→ **WORK ORDER**
Only lines containing "Task" are wanted from the data below. Copy those lines.

***

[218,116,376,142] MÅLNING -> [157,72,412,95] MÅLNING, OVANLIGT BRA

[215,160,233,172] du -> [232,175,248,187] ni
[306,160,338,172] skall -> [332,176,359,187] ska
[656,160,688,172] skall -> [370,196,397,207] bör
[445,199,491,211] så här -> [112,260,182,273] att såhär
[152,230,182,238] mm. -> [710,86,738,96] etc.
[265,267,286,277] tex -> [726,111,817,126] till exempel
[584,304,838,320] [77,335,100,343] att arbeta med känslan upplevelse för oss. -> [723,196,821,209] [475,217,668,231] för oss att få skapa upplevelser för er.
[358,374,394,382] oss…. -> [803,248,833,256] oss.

***

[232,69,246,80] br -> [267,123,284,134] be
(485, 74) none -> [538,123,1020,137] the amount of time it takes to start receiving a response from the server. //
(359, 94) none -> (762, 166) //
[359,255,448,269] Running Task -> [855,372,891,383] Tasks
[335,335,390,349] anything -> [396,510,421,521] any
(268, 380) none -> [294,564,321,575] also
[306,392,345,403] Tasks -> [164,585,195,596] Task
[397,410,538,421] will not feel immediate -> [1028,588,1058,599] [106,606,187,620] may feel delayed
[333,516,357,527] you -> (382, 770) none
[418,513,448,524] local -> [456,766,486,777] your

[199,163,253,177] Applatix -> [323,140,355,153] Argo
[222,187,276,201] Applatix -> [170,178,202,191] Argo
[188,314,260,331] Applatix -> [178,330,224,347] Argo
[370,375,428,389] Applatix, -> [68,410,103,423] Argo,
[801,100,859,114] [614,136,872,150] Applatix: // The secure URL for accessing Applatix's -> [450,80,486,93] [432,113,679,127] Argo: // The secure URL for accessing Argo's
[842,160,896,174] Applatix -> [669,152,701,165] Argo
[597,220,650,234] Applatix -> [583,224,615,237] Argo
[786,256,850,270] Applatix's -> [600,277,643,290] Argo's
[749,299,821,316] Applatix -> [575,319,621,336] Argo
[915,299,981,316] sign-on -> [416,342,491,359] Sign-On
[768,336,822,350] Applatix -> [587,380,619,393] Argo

***

→ **ANSWER AREA**
[359,255,448,269] Running Task -> [855,372,891,383] Tasks
[306,392,345,403] Tasks -> [164,585,195,596] Task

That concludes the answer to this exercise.